Asking the Nurse Consultant SIG
So the question asked to the Consultant Nurses SIG – “What local intermediate care services (ICS) are available for older people with mental health needs?” gathered a response highlighting a great variability and again some room for improvement. Around the country we witness a disparity in service provision: from no services at all, other than parallel running generic ICS and separate specialist community mental health teams (CMHT), common in many areas, to a few services often having a community psychiatric nurse (CPN) working within the ICS. The other genera of service configuration, and least common, exist through the provision of a specialist older people’s mental health intermediate care teams.

In no way claiming to have any scientific standing, this SIG’s responses highlight a range of local services that have grown to meet local population needs.
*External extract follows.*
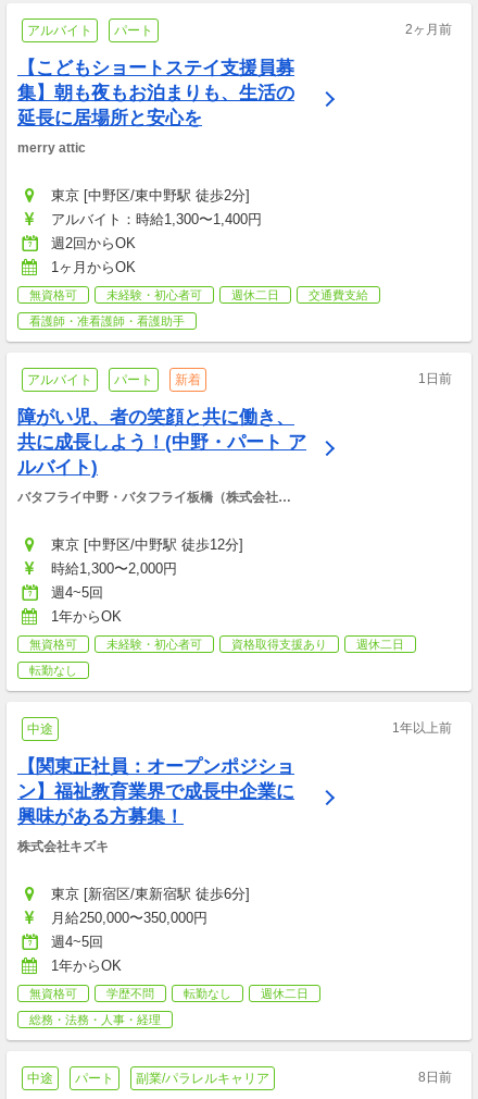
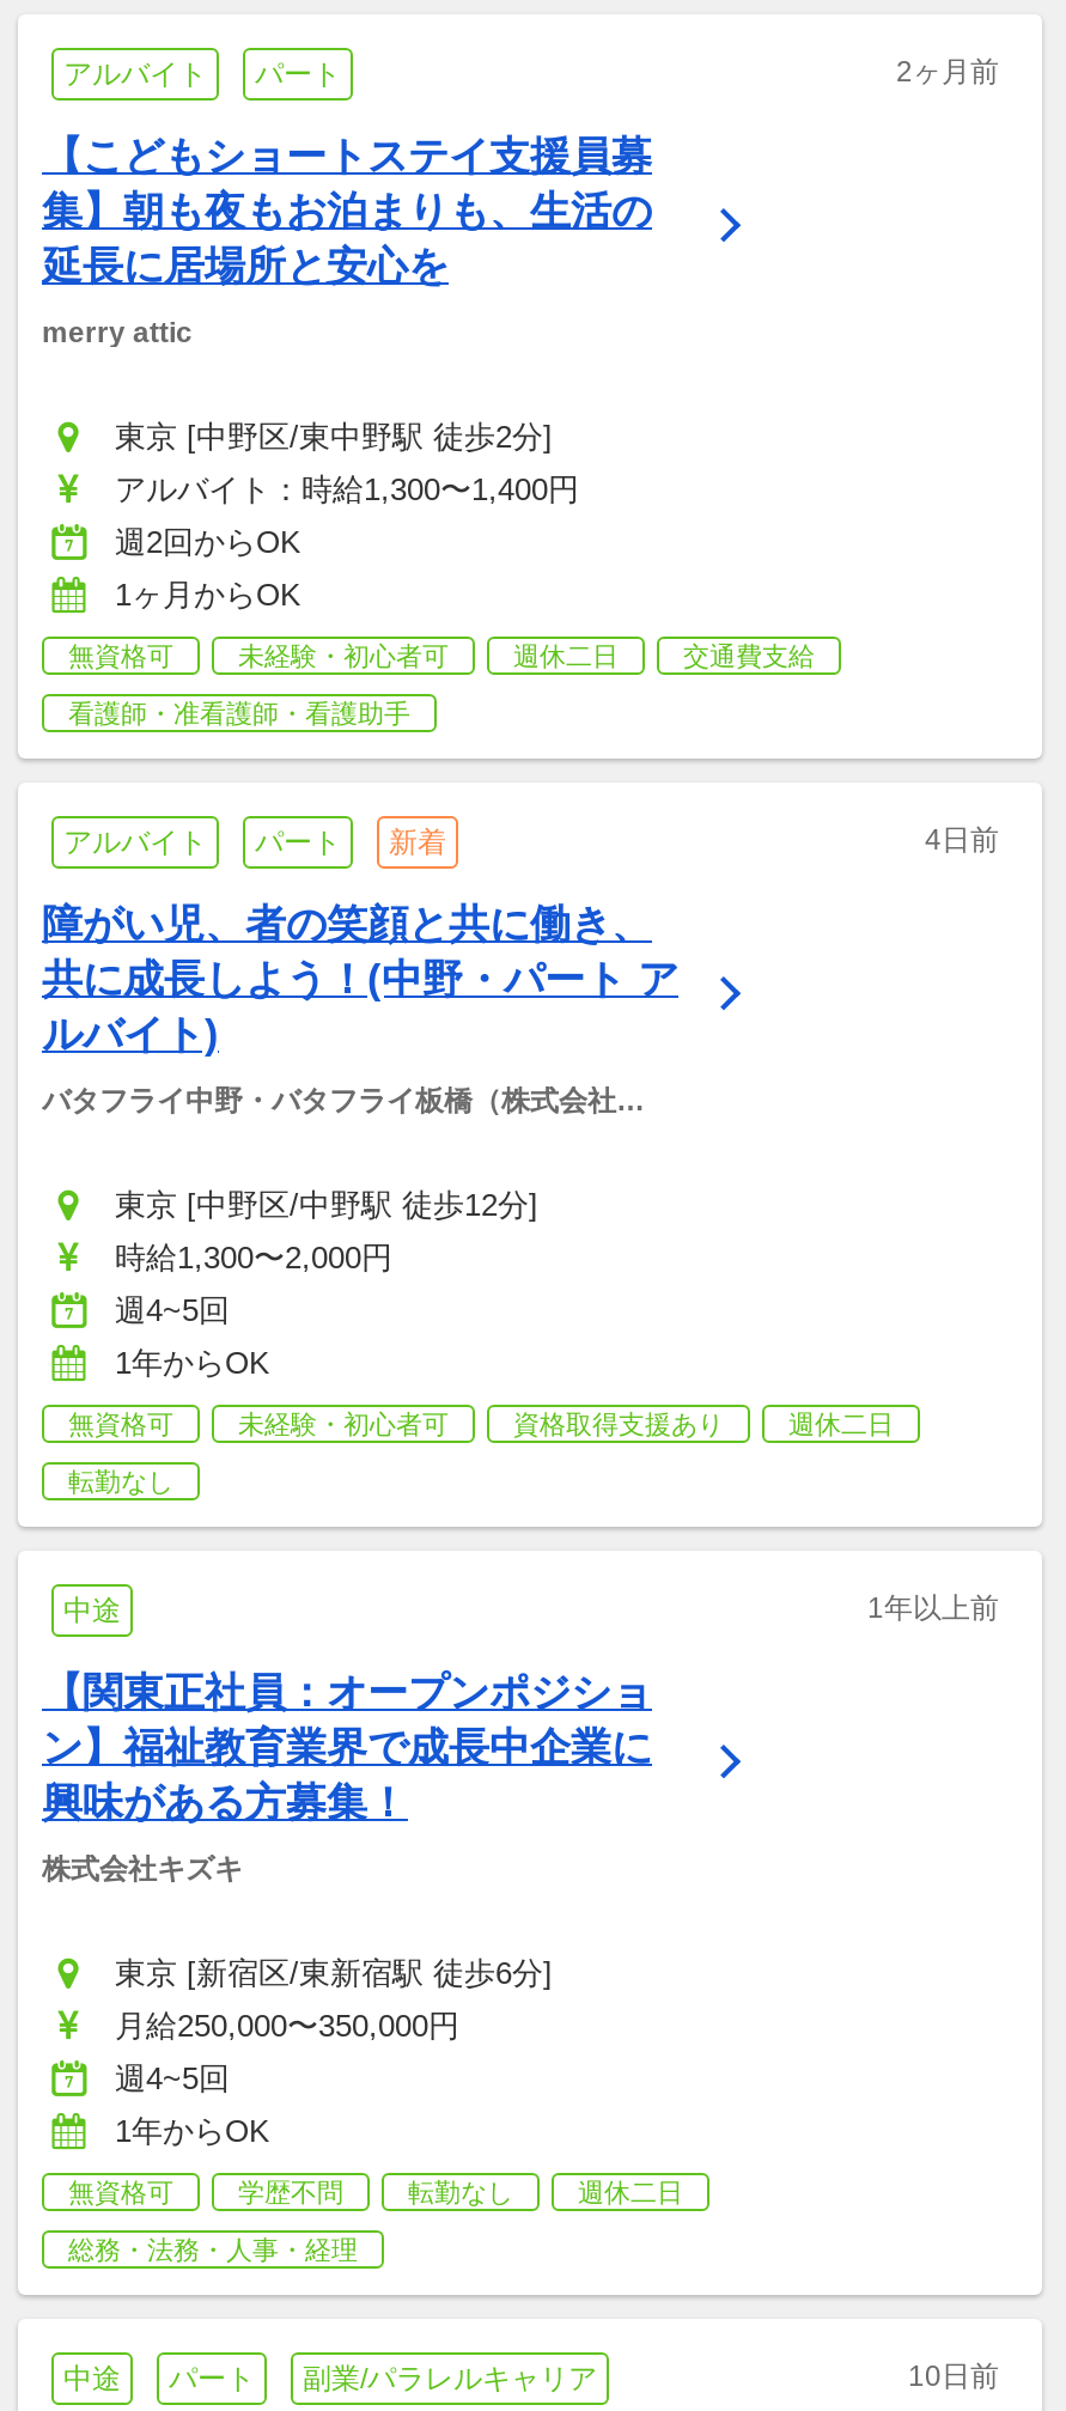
[418,371,452,386] 1日前 -> [925,823,999,857] 4日前
[418,1070,452,1085] 8日前 -> [908,2360,999,2393] 10日前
Those integrated services that have specialist workers embedded within ICS, who provide both a clinical and educative role function for the ICS meet the integrative framework set out in ‘Everybody’s Business’ (DH/CSIP 2006) and needs to be on the radar for all service commissioners when looking at the future configuration of intermediate care. This has been our local response in Leicestershire and Rutland and in creating the posts we have realised how early assessment and intervention for a patients group who would not meet ‘specialist services’ criteria, but who have significant mental health needs alongside physical rehabilitative need, benefit from the skills and interventions of expert specialist staff.

ICS should not discriminate against people with mental health problems, but how each locality prioritises and delivers this is often unclear. Clinically and strategically we need to be asking the question: What’s out there and how relevant is it for my patients?

Frazer Underwood RGN, MA.
Acting Deputy Director / Consultant Nurse – Services for Older People
University Hospitals of Leicester NHS Trust

References:
Department of Health (2005) Securing better mental health for older people. London: Department of Health

Department of Health / Care Services Improvement Partnership (2006) Everybody’s Business. London: Department of Health

National Audit Office (2007) Improving services and support for people with dementia. London: The Stationary Office.